● GIVEN RECORDS
'''
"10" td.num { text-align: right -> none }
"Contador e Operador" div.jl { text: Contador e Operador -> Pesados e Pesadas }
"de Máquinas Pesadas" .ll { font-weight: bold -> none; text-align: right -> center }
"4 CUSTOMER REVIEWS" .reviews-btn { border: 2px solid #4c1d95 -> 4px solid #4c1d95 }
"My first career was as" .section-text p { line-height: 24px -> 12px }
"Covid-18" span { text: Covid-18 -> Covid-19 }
'''
'''
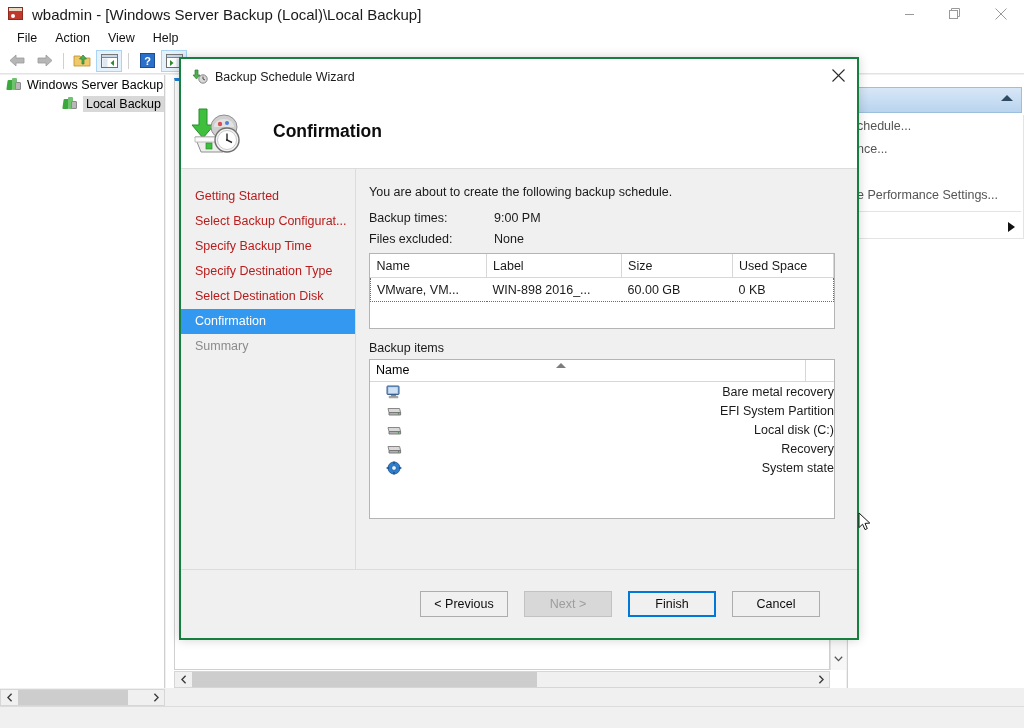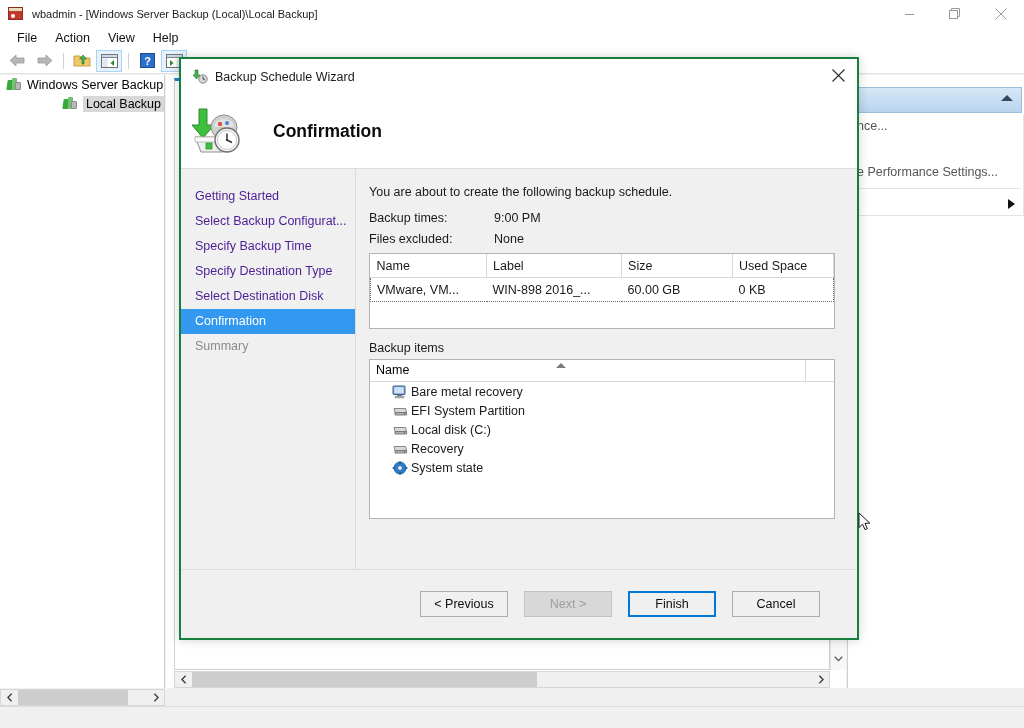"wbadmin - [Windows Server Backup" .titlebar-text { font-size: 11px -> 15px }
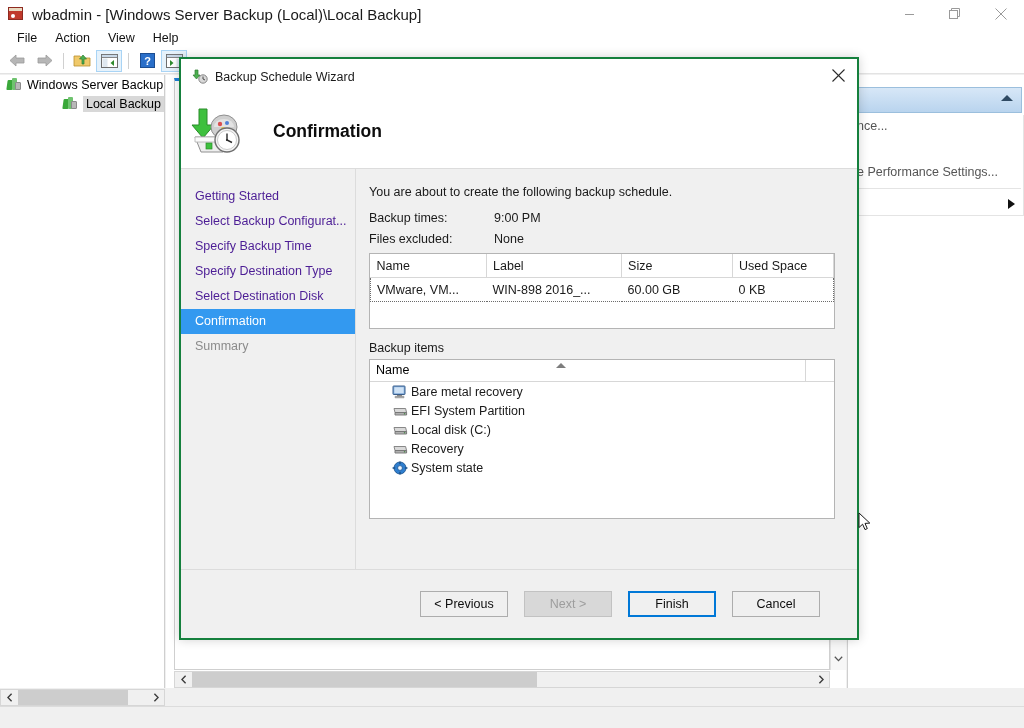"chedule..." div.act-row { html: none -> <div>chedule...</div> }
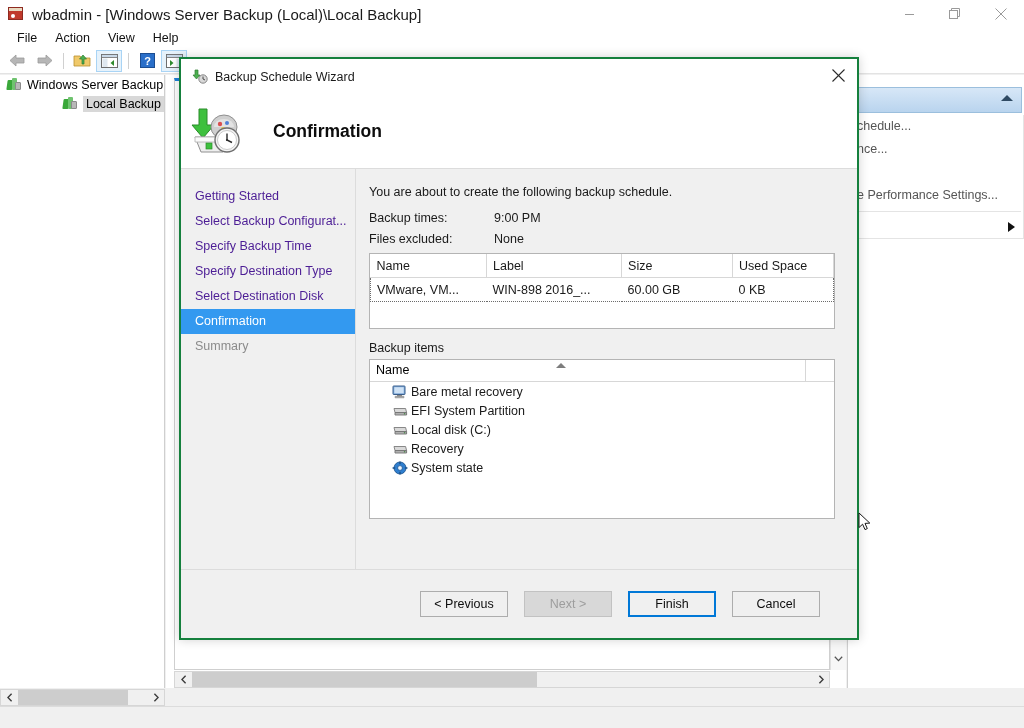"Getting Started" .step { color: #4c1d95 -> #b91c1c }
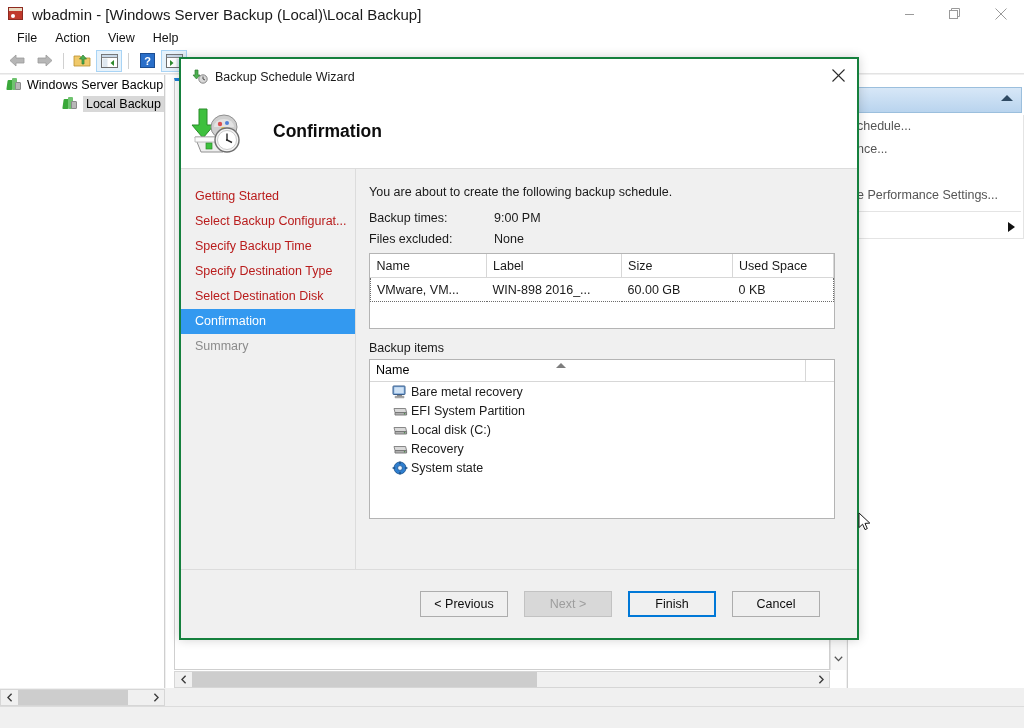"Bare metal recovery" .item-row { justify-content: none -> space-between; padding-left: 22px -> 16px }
'''
● TASK INSTRUCTIONS
Look above for the line containing "border: 2px solid" and the line containing "text: Covid-18 ->". Transcribe both, with the lines between them, exactly.

● ANSWER FOR THE TASK
"4 CUSTOMER REVIEWS" .reviews-btn { border: 2px solid #4c1d95 -> 4px solid #4c1d95 }
"My first career was as" .section-text p { line-height: 24px -> 12px }
"Covid-18" span { text: Covid-18 -> Covid-19 }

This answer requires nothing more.